Indian copyright law amended

       The copyright Act, 1957 was amended in August 1983 to bring it in conformity with the revised 1971 text of the international conventions.  New provisions have been added in the parent Act, incorporating the new regime of licences in respect of translation and reproduction rights.

Translation

       Section 32 of the Indian Copyright law contains a provision on the lines of the provision in Articles 5 of the Universal Copyright Convention (1952) which enabled any contracting state, developing or developed, to grant a licence for translation of any work in any language in general use in that state (subject to the conditions and procedural requirements stipulated in that Article) if the owner of the right of translation did not make and publish such translation within seven years from the publication from the publication of the work, or, if he had published such translation, it has become out of print.  There is no restriction in regard to the export of copies of translation made under the lincence.  In the amended law, section 32 has been enlarged and under the newly added provision, it provides for compulsory licencing for the translation of foreign works for educational purposes after a certain period in the prescribed manner.  The waiting period is 3 years for translation " in a language in general use in a developed country" (i.e., English, French and Spanish) and the waiting period is 1 year for translation in a language `not in general use in any developed country' (i.e., Indian languages).  Under this amendment, broadcasting organizations are also permitted to translate works for broadcasting for the purposes of systematic instructional activities.  The application is to be made to the copyright Board.  The procedure to be followed by the copyright Board and the conditions subject to which the licence can be granted, including the provision for grant of compensation, have all been set out in the law.  It has been specifically provided in the amending law that copies of the translation, under the new three year or one year regime cannot be exported, except to the limited extent of an export by the government to its own citizens in another country, with the permission of the government of that country, for purpose of education, scholarship or research.

Reproduction

       New sections 32A and 32B have been added, providing for the compulsory licencing of the reproduction of any foreign work for the purpose of systematic instructional activities after the expiry of the certain periods (which will vary depending on the subject matter of the work), provided the copies of such works are not available in Indis at reasonable prices.

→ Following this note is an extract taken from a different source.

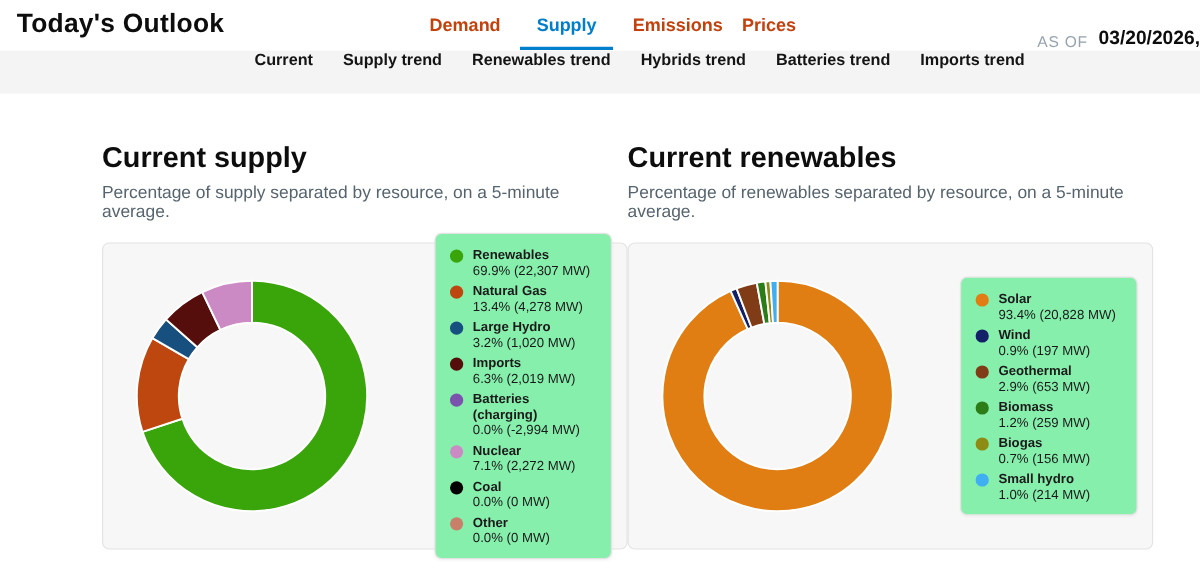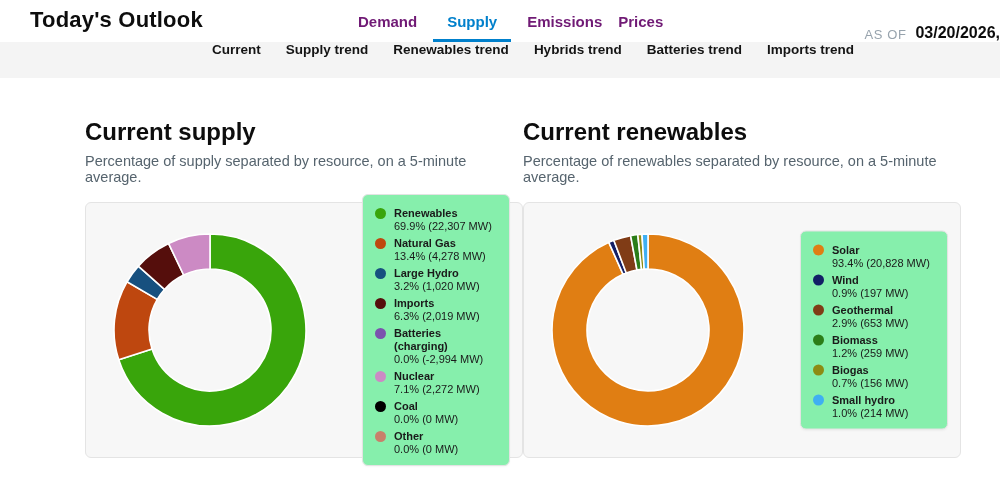"Today's Outlook" .page-title { left: 30px -> 14px }
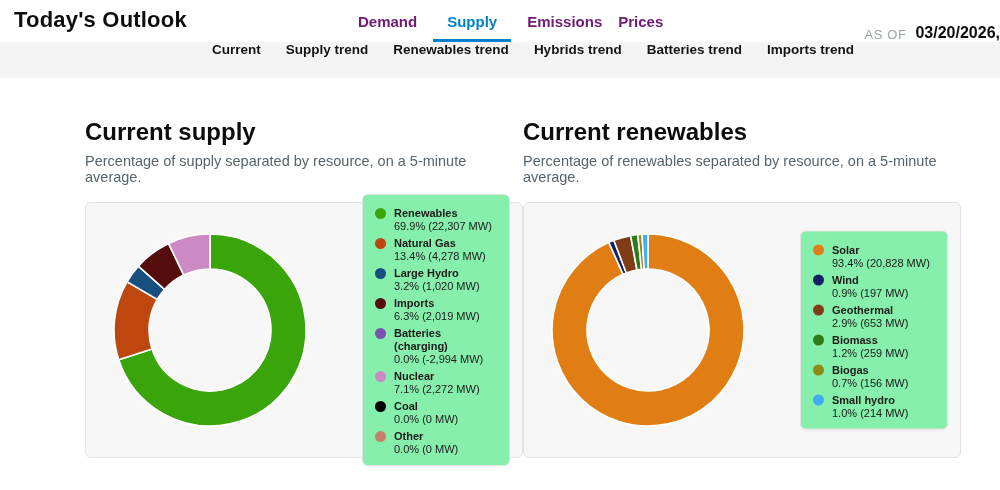"Demand" .nav-item { color: #701a75 -> #c2410c }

       The procedure to be followed by the Copyright Board and the conditions subject to which the licence can be granted including the provisions for `due diligence' on the part of the application to obtain authorization from the owner of copyright, grant of just compensation, non-export of copies, have all been set out in the law.  Such a licence shall be non-exclusive.  Section 32B provides for termination of licence under certain conditions as stipulated in the Paris Act.

       The Copyright (amendment) Act, 1983 incorporating the provisions of the Paris Act came into force on 9th August, 1984 .

       Without doubt the Paris revision is a decided improvement over the provision made in the 1952 text of the UCC and the accepted pre-1971 text of the Berne convention.  Even so, a study of the conditions stipulated in the Paris Text reveals that the restrictions imposed are irksome and would not permit free flow of information and knowledge from the developed countries to the developing countries.  The time lag between the first publication of a work in a developed country and its reproduction/translation through grant of compulsory licences, would be enough to make the knowledge contained therein obsolete in view of the fast advancing horizons of science and technology.

       It is because of these reasons that a large number of developing countries are clamouring for further relaxation which could meet their requirements particularly in the field of science and technology.  Both world intellectual Property Organisation and Unesco which administer the Berne Union and the UCC respectively would have to take note of this demand and respond to the imperative of academic publishing in the developing world.